Segundo promotores, o Instituto Mabna opera desde aproximadamente 2013. A organização supostamente realizou intrusões cibernéticas para clientes que incluíam universidades iranianas, entidades governamentais e o Corpo da Guarda Revolucionária Islâmica (IRGC). As alegações incluem roubo de pesquisa acadêmica, propriedade intelectual, informações corporativas e contas de e-mail de funcionários.
A campanha acadêmica foi particularmente extensa. As autoridades americanas dizem que os hackers miraram em mais de 100.000 contas de professores ao redor do mundo e comprometeram com sucesso aproximadamente 8.000. As instituições afetadas incluíam 144 universidades nos Estados Unidos e 178 universidades em outros países.
Uma vez comprometidas as contas, os atacantes supostamente usaram credenciais roubadas para obter materiais de pesquisa e outros documentos acadêmicos. A campanha resultou no roubo de mais de 31 terabytes de dados acadêmicos e propriedade intelectual, incluindo periódicos, dissertações, teses, livros eletrônicos e materiais de pesquisa. Universidades dos EUA gastaram aproximadamente 3,4 bilhões de dólares para adquirir e acessar as informações alvo da operação, segundo o Departamento de Justiça.
Os oito novos acusados são Saeid Houshyar, Behzad Mesri, Manouchehr Hashemloo, Keyvan Fayaz, Amir Barati, Saber Shahbazi Ballojeh, Arman Kahzadian e Mojtaba Galekuhi. Vários também são identificados por apelidos online na acusação.
As autoridades alegam que as atividades do Instituto Mabna se estenderam muito além das universidades.
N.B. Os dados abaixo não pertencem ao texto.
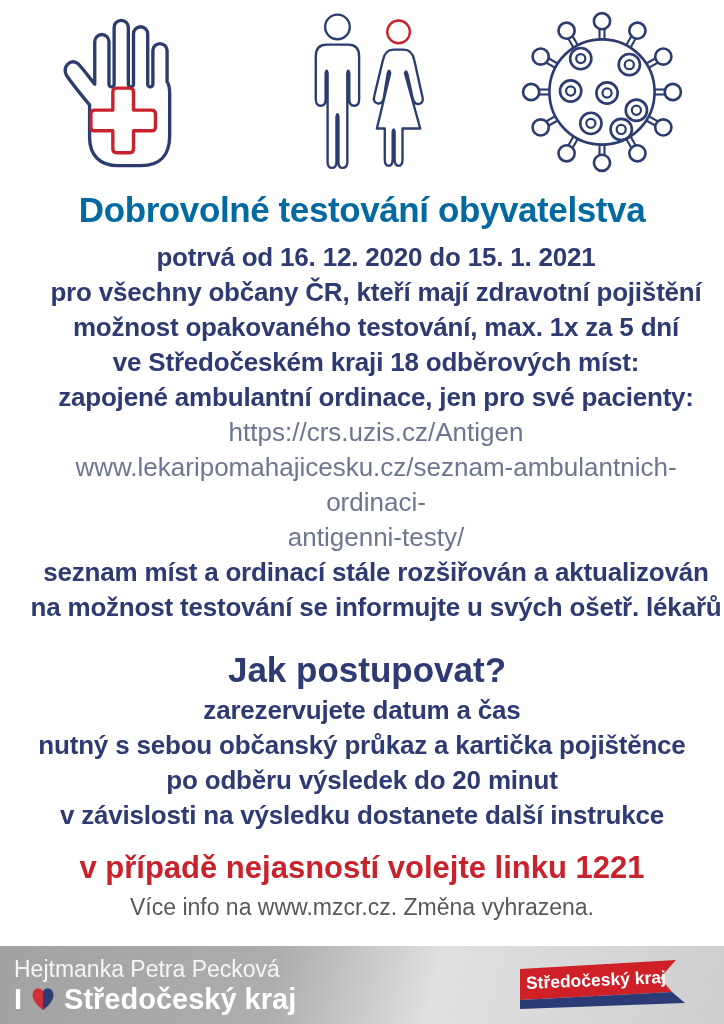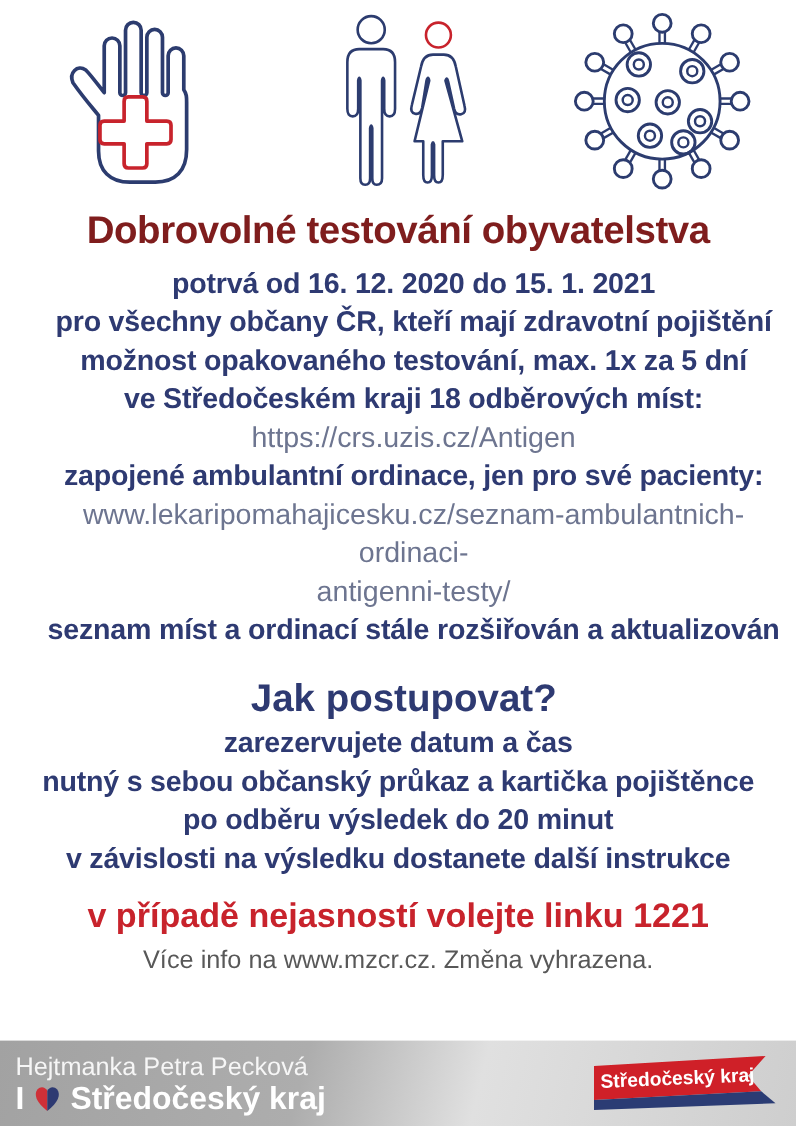--- a/index.html
+++ b/index.html
@@ -15,7 +15,7 @@
   .icon-virus{margin-left:auto;}
   .title{
     margin:6px 0 0;font-size:35px;line-height:47px;font-weight:700;
-    color:#7f1d1d;letter-spacing:-0.4px;
+    color:#0369a1;letter-spacing:-0.4px;
   }
   .line{
     font-size:26px;line-height:35px;font-weight:700;color:#2e3a72;letter-spacing:-0.2px;

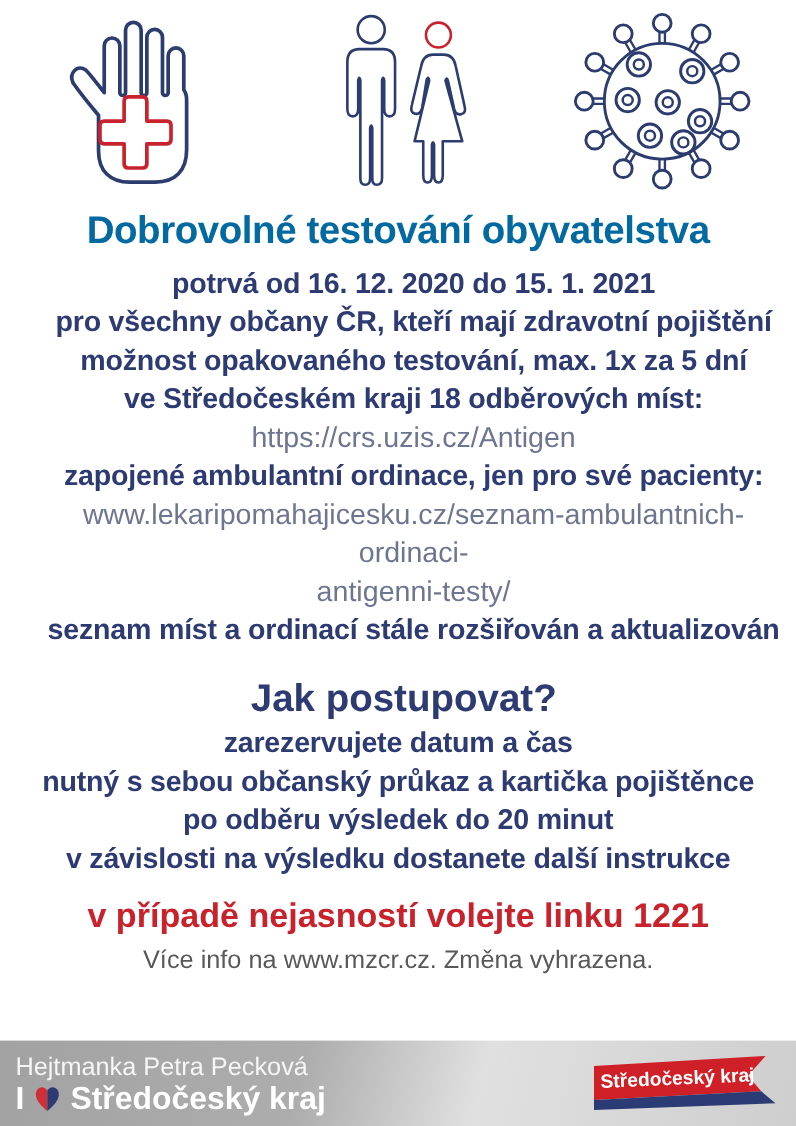--- a/index.html
+++ b/index.html
@@ -131,8 +131,8 @@
     <div class="line">pro všechny občany ČR, kteří mají zdravotní pojištění</div>
     <div class="line">možnost opakovaného testování, max. 1x za 5 dní</div>
     <div class="line">ve Středočeském kraji 18 odběrových míst:</div>
+    <div class="line">zapojené ambulantní ordinace, jen pro své pacienty:</div>
     <div class="line gray">https://crs.uzis.cz/Antigen</div>
-    <div class="line">zapojené ambulantní ordinace, jen pro své pacienty:</div>
     <div class="line gray">www.lekaripomahajicesku.cz/seznam-ambulantnich-ordinaci-</div>
     <div class="line gray">antigenni-testy/</div>
     <div class="line">seznam míst a ordinací stále rozšiřován a aktualizován</div>

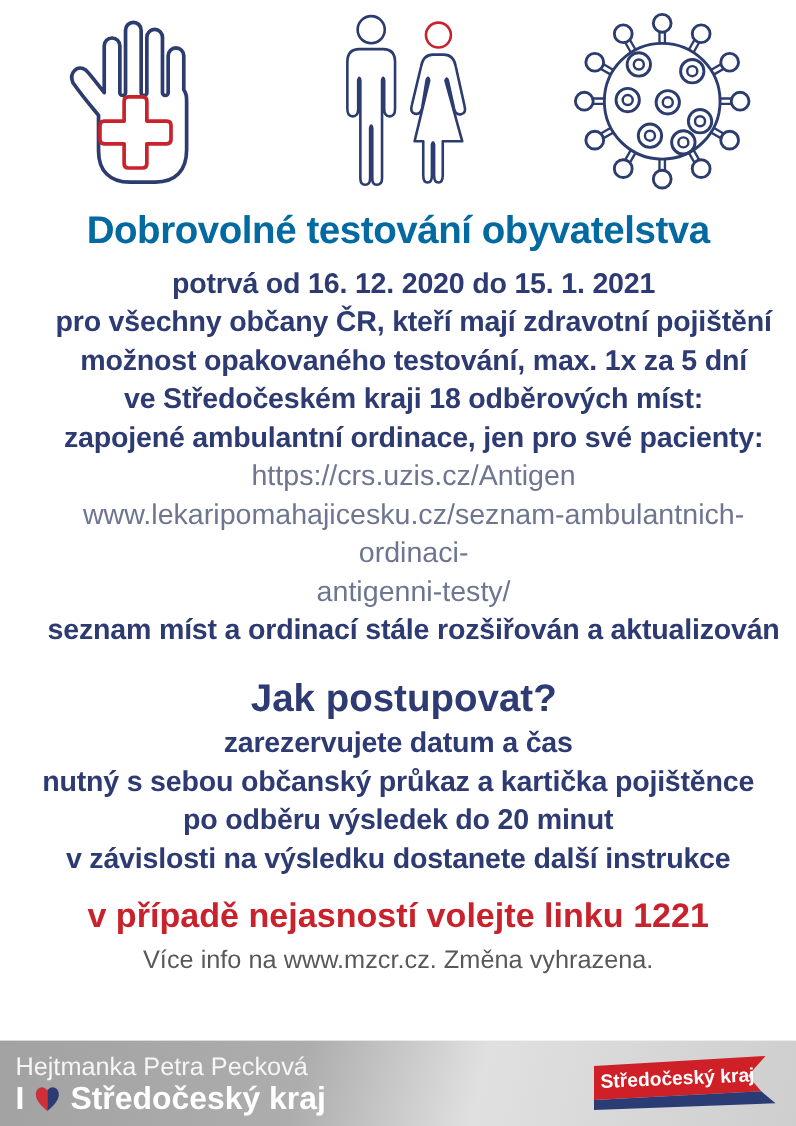--- a/index.html
+++ b/index.html
@@ -136,6 +136,7 @@
     <div class="line gray">www.lekaripomahajicesku.cz/seznam-ambulantnich-ordinaci-</div>
     <div class="line gray">antigenni-testy/</div>
     <div class="line">seznam míst a ordinací stále rozšiřován a aktualizován</div>
+    <div class="line">na možnost testování se informujte u svých ošetř. lékařů</div>
   </div>
 
   <h2 class="how-heading">Jak postupovat?</h2>

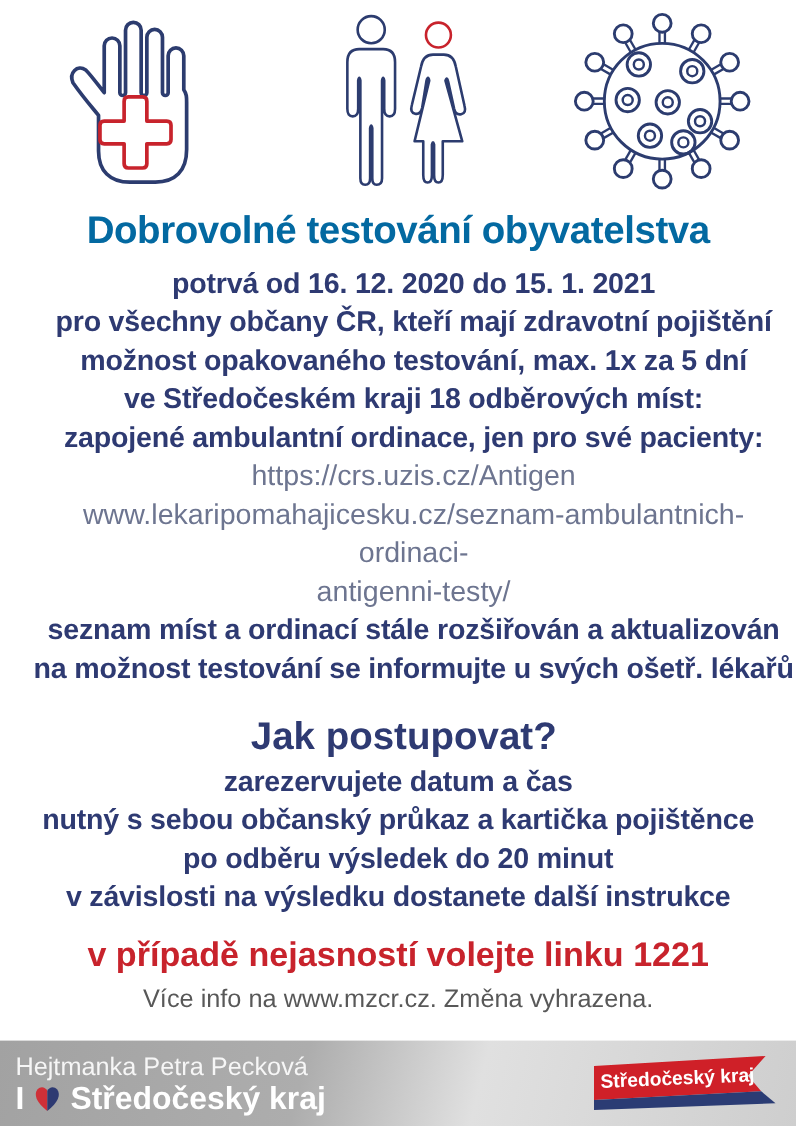--- a/index.html
+++ b/index.html
@@ -33,7 +33,7 @@
     position:absolute;left:0;bottom:0;width:724px;height:78px;
     background:linear-gradient(104deg,#a2a2a2 0%,#adadad 38%,#e0e0e0 60%,#cecece 100%);
     display:flex;align-items:center;justify-content:space-between;
-    padding:0 16px 0 14px;box-sizing:border-box;text-align:left;
+    padding:0 36px 0 14px;box-sizing:border-box;text-align:left;
   }
   .footer-name{font-size:23px;line-height:28px;color:#f6f6f6;font-weight:400;}
   .footer-love{display:flex;align-items:center;gap:6px;font-size:29px;line-height:33px;color:#ffffff;font-weight:700;}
A operação teve como alvo pelo menos 42 empresas do setor privado dos EUA, 11 empresas estrangeiras, múltiplas agências do governo dos EUA e duas organizações não governamentais. Alguns ataques supostamente envolveram pulverização de senhas, acesso não autorizado a sistemas e exfiltração de dados. Promotores dizem que as vítimas sofreram mais de 20 milhões de dólares em custos de investigação e remediação devido a certas intrusões.
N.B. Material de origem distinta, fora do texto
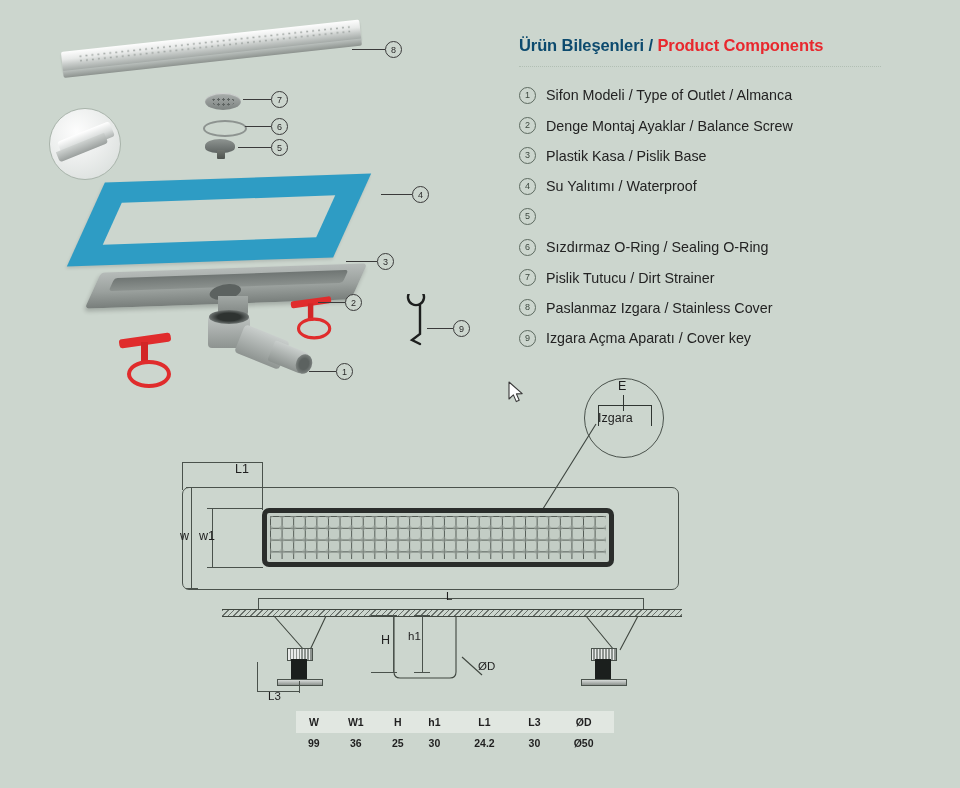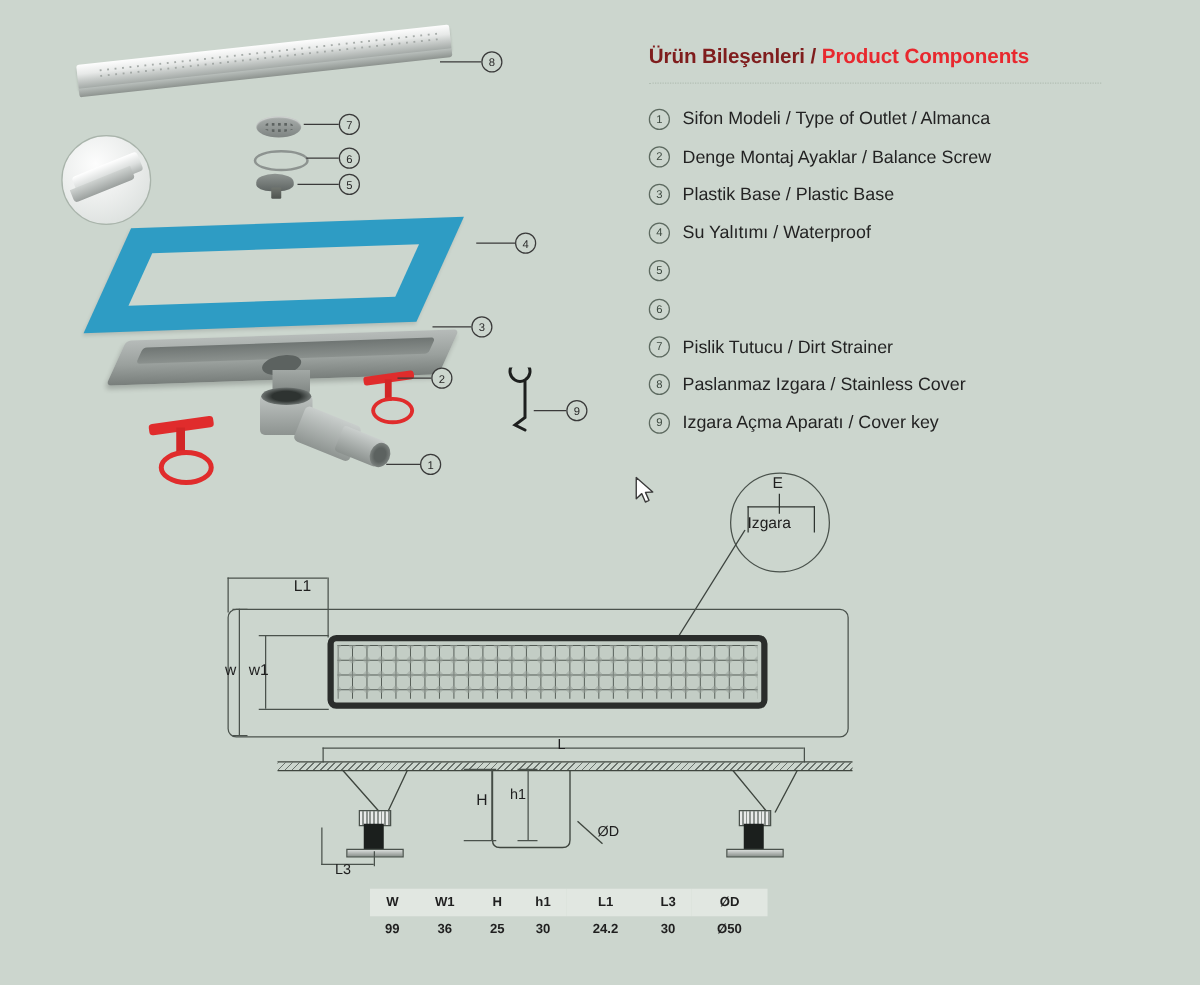--- a/index.html
+++ b/index.html
@@ -34,7 +34,7 @@
     letter-spacing: -0.1px;
     white-space: nowrap;
   }
-  .panel-title .tr { color: #7f1d1d; }
+  .panel-title .tr { color: #0c4a6e; }
   .panel-title .en { color: #e8282e; }
   .panel-rule {
     margin-top: 11px;

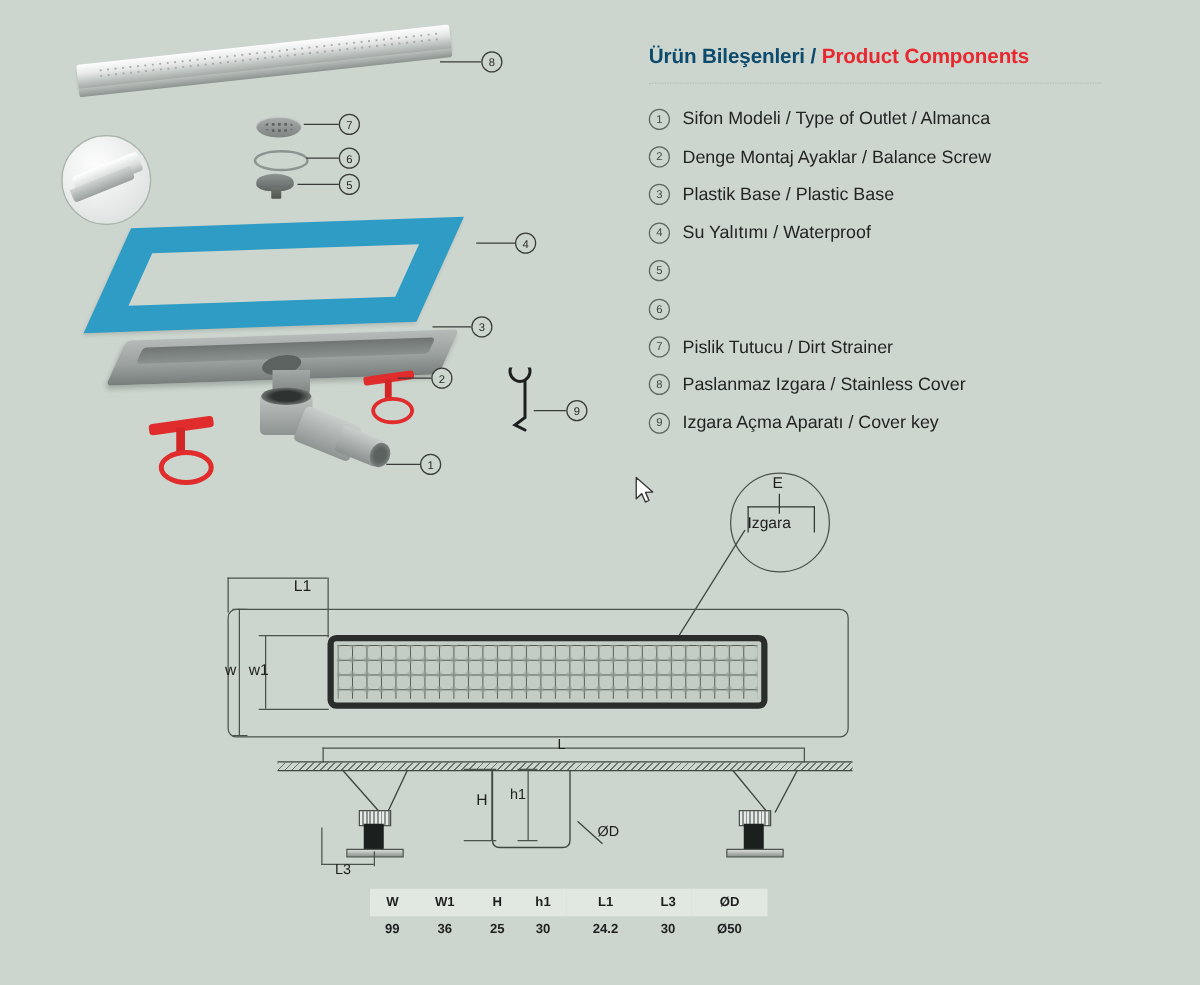--- a/index.html
+++ b/index.html
@@ -501,7 +501,7 @@
       </li>
       <li class="comp-item">
         <span class="comp-num">3</span>
-        <span>Plastik Base / Plastic Base</span>
+        <span>Plastik Kasa / Pislik Base</span>
       </li>
       <li class="comp-item">
         <span class="comp-num">4</span>

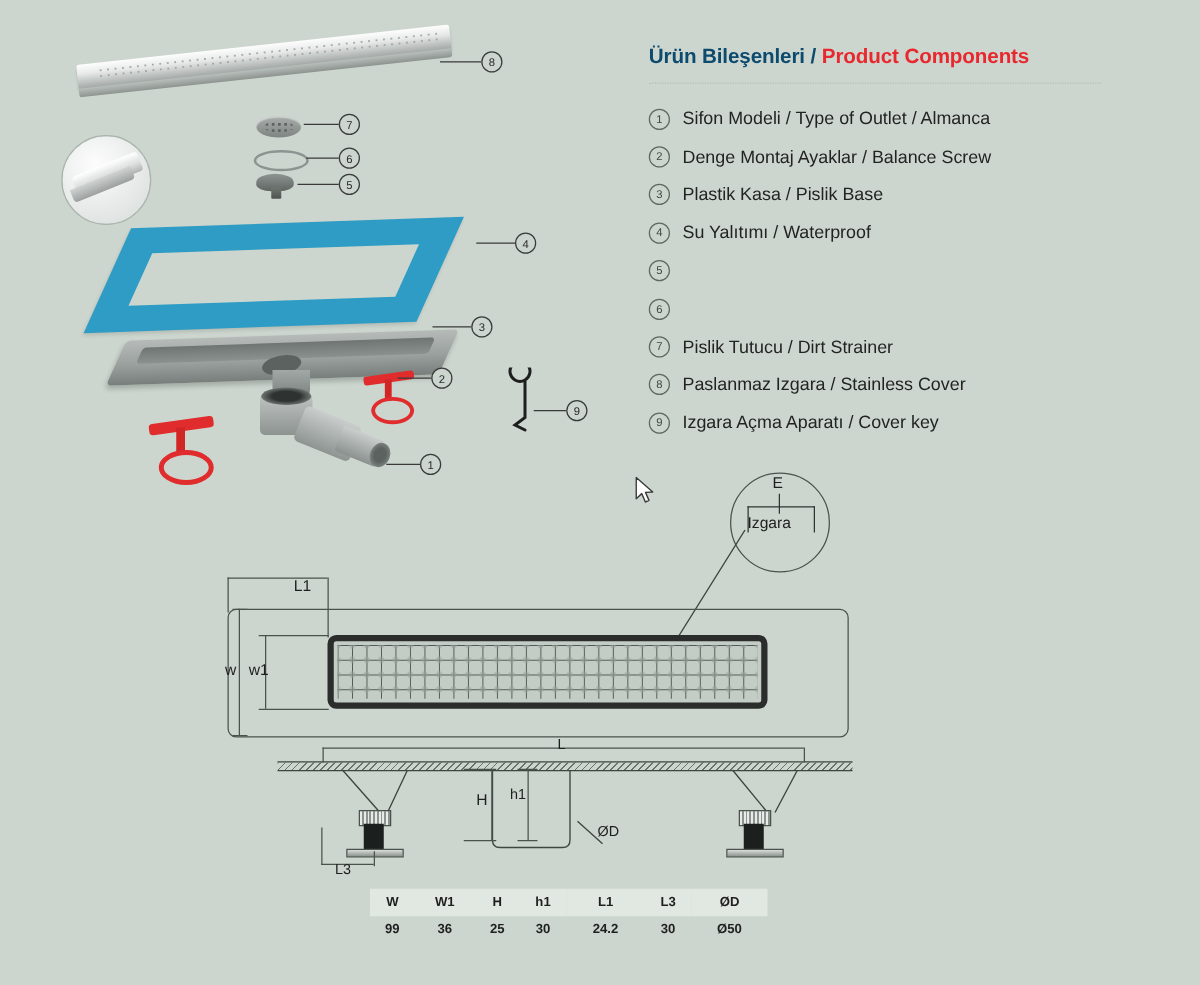--- a/index.html
+++ b/index.html
@@ -512,6 +512,7 @@
       </li>
       <li class="comp-item">
         <span class="comp-num">6</span>
+        <span>Sızdırmaz O-Ring / Sealing O-Ring</span>
       </li>
       <li class="comp-item">
         <span class="comp-num">7</span>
A acusação substitutiva também conecta vários réus ao ataque contra a HBO. Behzad Mesri foi anteriormente acusado separadamente de comprometer os sistemas da HBO, roubar informações proprietárias e tentar extorquir a empresa por aproximadamente 6 milhões de dólares em Bitcoin. Os promotores agora alegam que Houshyar, Hashemloo, Fayaz, Ballojeh e Kahzadian também estiveram diretamente envolvidos na invasão.
Os réus enfrentam múltiplas acusações federais, incluindo conspiração para cometer intrusões em computador e fraude eletrônica. Alguns dos supostos crimes podem levar a penas máximas de prisão de 20 anos. As acusações são alegações, e os réus são presumidos inocentes até que se prove o contrário no tribunal.
Além do caso criminal, o programa Rewards for Justice do Departamento de Estado dos EUA oferece recompensas de até 10 milhões de dólares por informações que levem às localizações de Mesri, Galekuhi, Kahzadian, Fayaz e Ballojeh.